Can a non-symmetric projection matrix exist? Can a non-symmetric projection matrix exist? I am currently using the matrix $M = I - wi^T$ where $i$ is a vector of ones and $w$ is a vector of weights so $w^T i = 1$. Is $M$ a projection matrix? Is it possible for non-symmetric projection matrices  to exist (as I believe this matrix to be)? Thanks in advance. 
 A: Yes and yes.
If by projection matrix you mean that $P^2=P$, then e.g. $$\begin{pmatrix}1&1\\0&0\end{pmatrix}$$ satisfies this.
Your matrix $P=I-wi^T$, when expanded out in components, reads $P_{jk}=\delta_{jk}-w_j i_k$ (using $i$ as a vector is a somewhat unfortunate notation). Then you can check that $\left(P^2\right)_{jk}=P_{jl}P_{lk}=P_{jk}$ indeed holds, by virtue of your condition $w_j i_j=1$.
Update:
Your matrix $P$ acts in the following way:
It annihilates $w$, since $$Pw=\left(I-w i^T\right) w=w-w (i^Tw)=0\,.$$ On the other hand, it projects onto the space orthogonal to $i$, since for any $v$
$$i^T \, Pv=i^T \left(I-w i^T\right) v=i^T v - (i^T w) (i^T v)=0\,.$$
That means it does not project orthogonally, since $Pv\neq P\cdot(v+\lambda i)$ -- rather, it projects 'along $w$', i.e. $Pv=P\cdot(v+\lambda w)$. This bring us back to your first question: $P$ is generically not symmetric, 
$$P^T=\left(I-w i^T\right)^T=I- i w^T \neq P\,,$$ 
unless $w=\lambda i$. (The factor lambda is fixed by the normalisation $i^Tw=1$.) That is, excactly when $w$ and $i$ are proportional, $P$ is symmetric and projects orthogonally.

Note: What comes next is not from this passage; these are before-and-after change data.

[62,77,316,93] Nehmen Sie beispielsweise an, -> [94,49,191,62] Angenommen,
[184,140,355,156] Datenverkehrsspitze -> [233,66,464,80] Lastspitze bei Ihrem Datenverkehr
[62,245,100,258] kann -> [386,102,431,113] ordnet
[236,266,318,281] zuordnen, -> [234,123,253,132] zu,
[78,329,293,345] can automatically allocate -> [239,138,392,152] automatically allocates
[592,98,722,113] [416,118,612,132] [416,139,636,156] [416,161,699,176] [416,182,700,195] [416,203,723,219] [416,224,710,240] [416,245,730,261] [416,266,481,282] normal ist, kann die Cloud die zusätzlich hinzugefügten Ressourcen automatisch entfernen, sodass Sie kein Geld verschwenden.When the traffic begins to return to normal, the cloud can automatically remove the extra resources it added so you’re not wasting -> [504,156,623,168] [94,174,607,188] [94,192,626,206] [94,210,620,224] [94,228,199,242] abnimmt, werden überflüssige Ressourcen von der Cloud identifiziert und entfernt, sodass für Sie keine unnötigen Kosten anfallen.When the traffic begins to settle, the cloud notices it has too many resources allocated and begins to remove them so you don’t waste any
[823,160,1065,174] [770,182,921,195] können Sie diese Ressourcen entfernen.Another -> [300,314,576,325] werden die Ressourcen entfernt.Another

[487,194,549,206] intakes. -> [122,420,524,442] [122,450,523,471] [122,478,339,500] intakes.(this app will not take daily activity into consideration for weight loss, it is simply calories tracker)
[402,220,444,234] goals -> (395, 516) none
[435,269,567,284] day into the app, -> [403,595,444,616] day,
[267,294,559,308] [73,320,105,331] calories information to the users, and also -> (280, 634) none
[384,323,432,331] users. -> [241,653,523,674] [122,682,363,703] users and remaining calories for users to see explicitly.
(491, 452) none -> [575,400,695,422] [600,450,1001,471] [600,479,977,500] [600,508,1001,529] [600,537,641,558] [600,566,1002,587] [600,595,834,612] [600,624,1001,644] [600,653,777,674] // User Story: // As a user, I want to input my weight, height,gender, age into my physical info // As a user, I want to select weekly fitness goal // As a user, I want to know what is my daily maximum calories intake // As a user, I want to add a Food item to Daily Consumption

A: If $P$ is a square matrix such that $P^2=P$ ($P$ is idempotent), then it represents the projection onto $C(P)$ (column space of $P$) along $C(I-P)$ ($I$ the identity matrix), that is,
$$
v=Pv+(I-P)v
$$
is the unique way to write $v$ as the sum of a vector in $C(P)$ with a vector in $C(I-P)$. Indeed, if
$$
v=x+y
$$
with $x\in C(P)$ and $y\in C(I-P)$, then $x=Px'$ and $y=(I-P)y'$ for some $x'$ and $y'$, so
$$
Pv=P(Px'+(I-P)y')=P^2x'+(P-P^2)y'=Px'+0=x
$$
and, similarly, $(I-P)v=y$.
Consequently, $C(P)\cap C(I-P)=\{0\}$.
Conversely, if $U$ is any subspace of $\mathbb{R}^n$ and $\{v_1,v_2,\dots,v_k\}$ is a basis for $U$, if you complete the basis to a basis $\{v_1,\dots,v_k,v_{k+1},\dots,v_n\}$ of $\mathbb{R}^n$, the map
$$
v=\alpha_1v_1+\dots+\alpha_kv_k+\alpha_{k+1}v_{k+1}+\dots+\alpha_nv_n
\mapsto
\alpha_1v_1+\dots+\alpha_kv_k
$$
is linear and its matrix $P$ has the property that $P^2=P$.
On the other hand, if you add the assumption that $C(I-P)$ is the orthogonal complement to $C(P)$, then the matrix $P$ is symmetric (where the inner product is the standard one).
Indeed, we must have $\langle (I-P)v,Pw\rangle=0$, for every $v,w$, which translates to
$$
((I-P)v)^TPw=0
$$
that is
$$
vPw=vP^TPw
$$
for all $v,w$, and so $P=P^TP$, which implies $P^T$ is symmetric.
In your case with $P=I-wi^T$, symmetry reads
$$
I-iw^T=I-wi^T
$$
that is, $iw^T=wi^T$; multiplying by $i$ on the right,
$$
iw^Ti=wi^Ti
$$
so
$$
w=\frac{\langle w,i\rangle}{\langle i,i\rangle}i
$$
and $w$ is a scalar multiple of $i$. Conversely, if $w=\alpha i$, then $I-wi^T=I-\alpha ii^T$ is clearly symmetric.
Hence $I-wi^T$ is symmetric if and only if $w$ is a scalar multiple of $i$. But it is idempotent as soon as $\langle i,w\rangle=1$:
$$
(I-wi^T)(I-wi^T)=I-wi^T-wi^T+wi^Twi^T=
I-wi^T-wi^T+\langle i,w\rangle wi^T
$$